YOUR INSTRUCTIONS -> Leave out the images and transcribe the entries below word for word.

===== EXERCISE INPUT

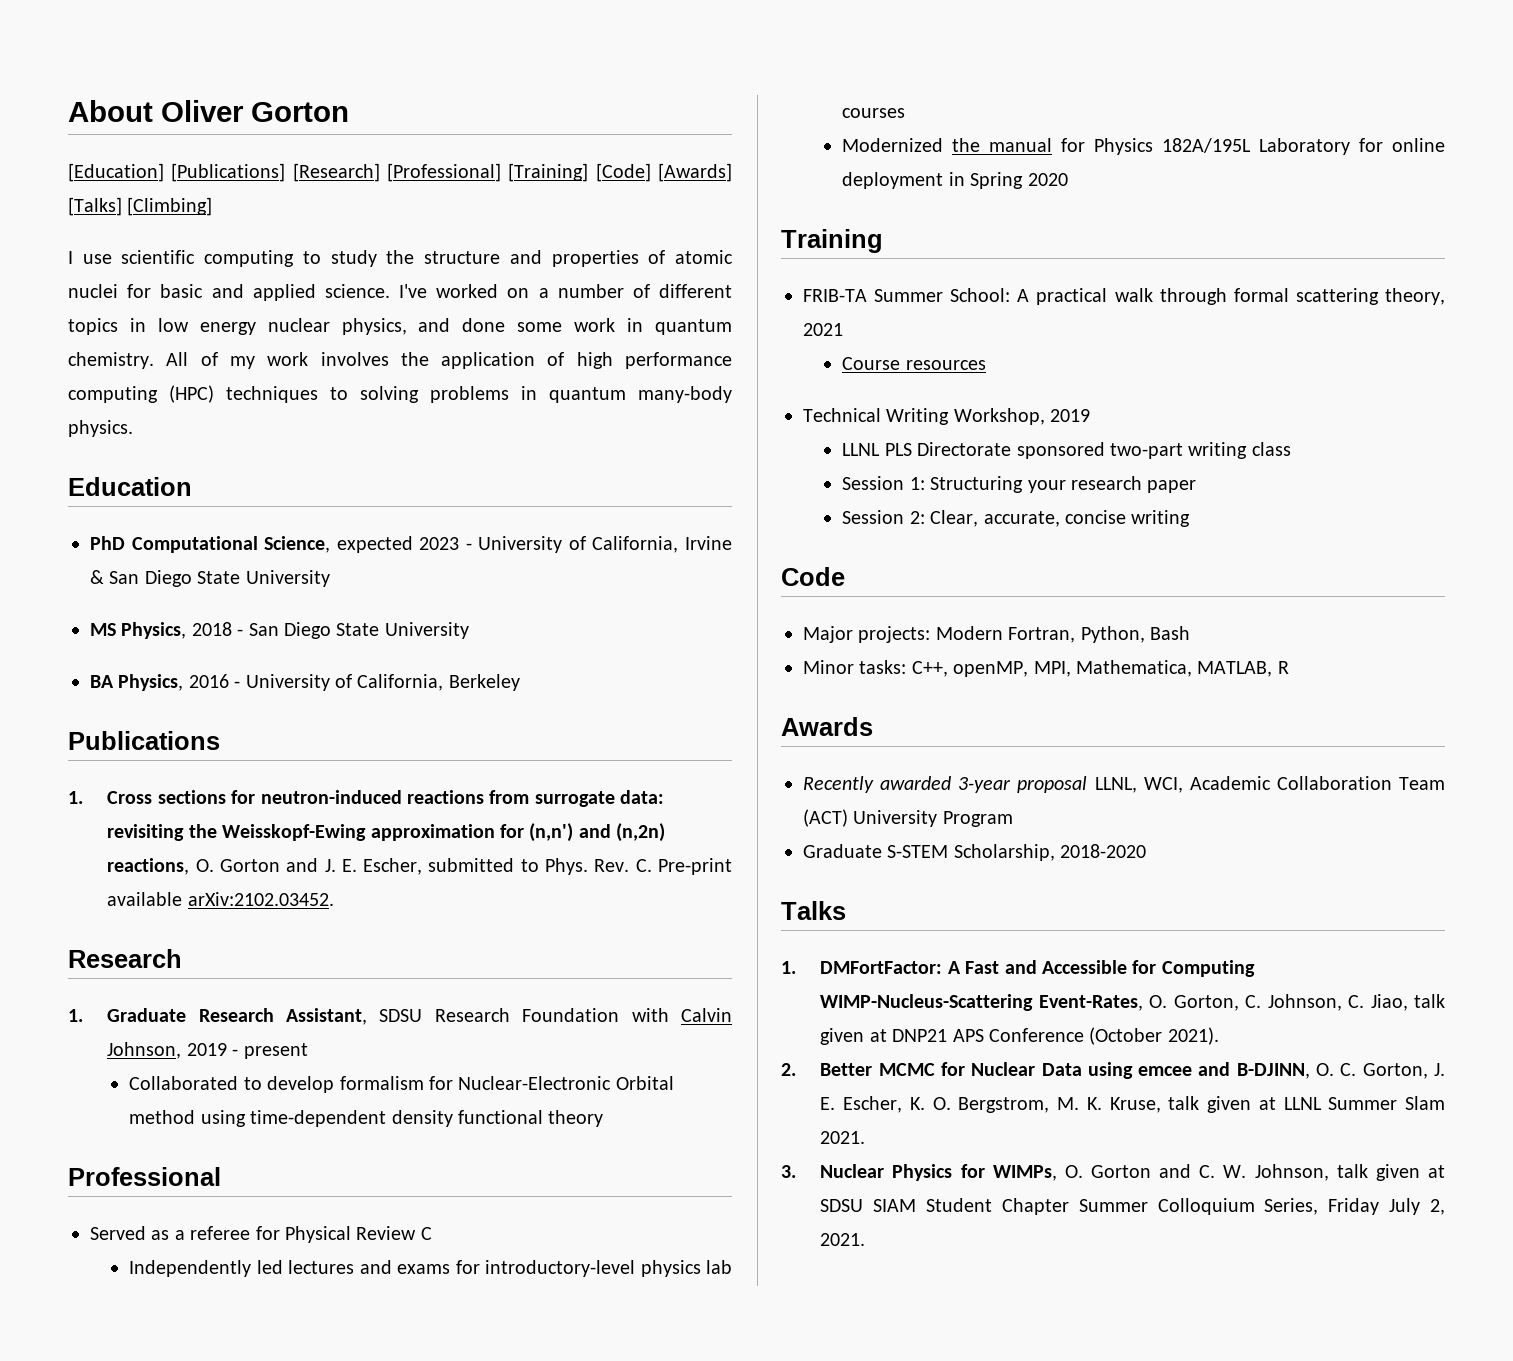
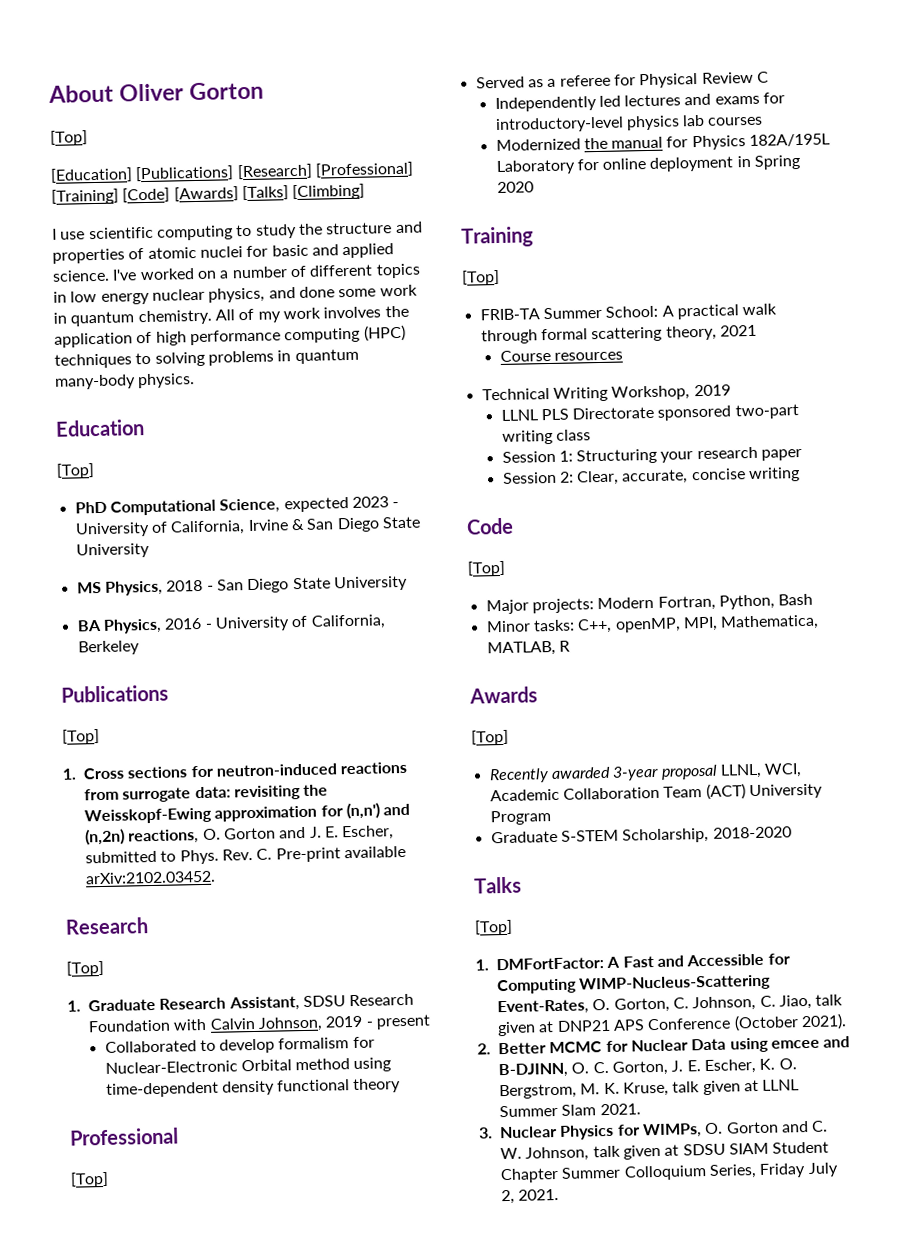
  About Oliver Gorton
+ [Top]
  Education
+ [Top]
  Publications
+ [Top]
  Rev. C. Pre-print available arXiv:2102.03452.
  Research
+ [Top]
  Professional
+ [Top]
  Training
+ [Top]
  Code
+ [Top]
  Awards
+ [Top]
  Talks
+ [Top]

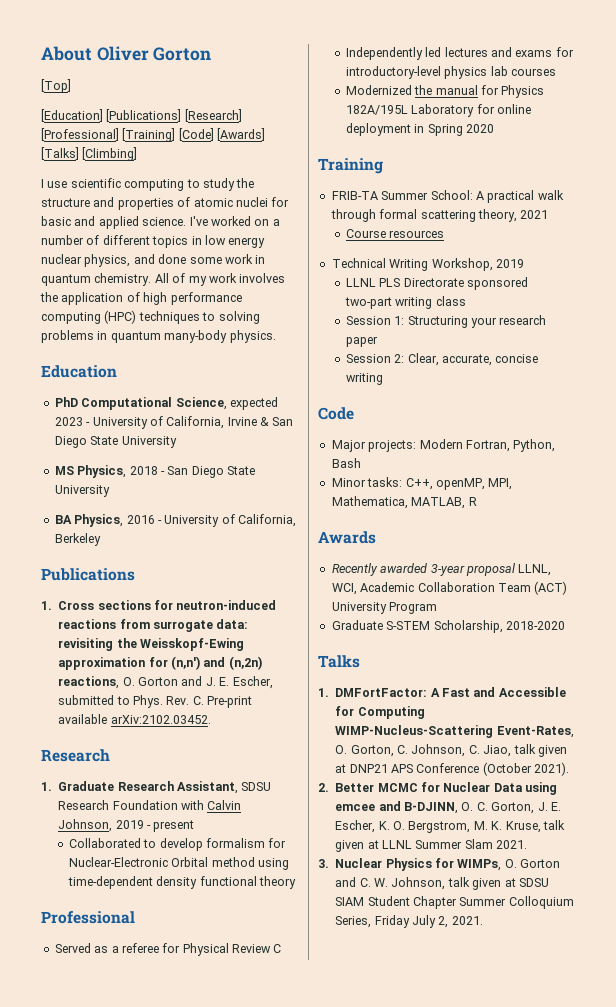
  Education
- [Top]
  Publications
- [Top]
  Rev. C. Pre-print available arXiv:2102.03452.
  Research
- [Top]
  Professional
- [Top]
  Training
- [Top]
  Code
- [Top]
  Awards
- [Top]
  Talks
- [Top]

==========

THE COMPLETED TASK ->
  About Oliver Gorton
+ [Top]
  Education
+ [Top]
  Publications
+ [Top]
  Rev. C. Pre-print available arXiv:2102.03452.
  Research
+ [Top]
  Professional
+ [Top]
  Training
+ [Top]
  Code
+ [Top]
  Awards
+ [Top]
  Talks
+ [Top]

  Education
- [Top]
  Publications
- [Top]
  Rev. C. Pre-print available arXiv:2102.03452.
  Research
- [Top]
  Professional
- [Top]
  Training
- [Top]
  Code
- [Top]
  Awards
- [Top]
  Talks
- [Top]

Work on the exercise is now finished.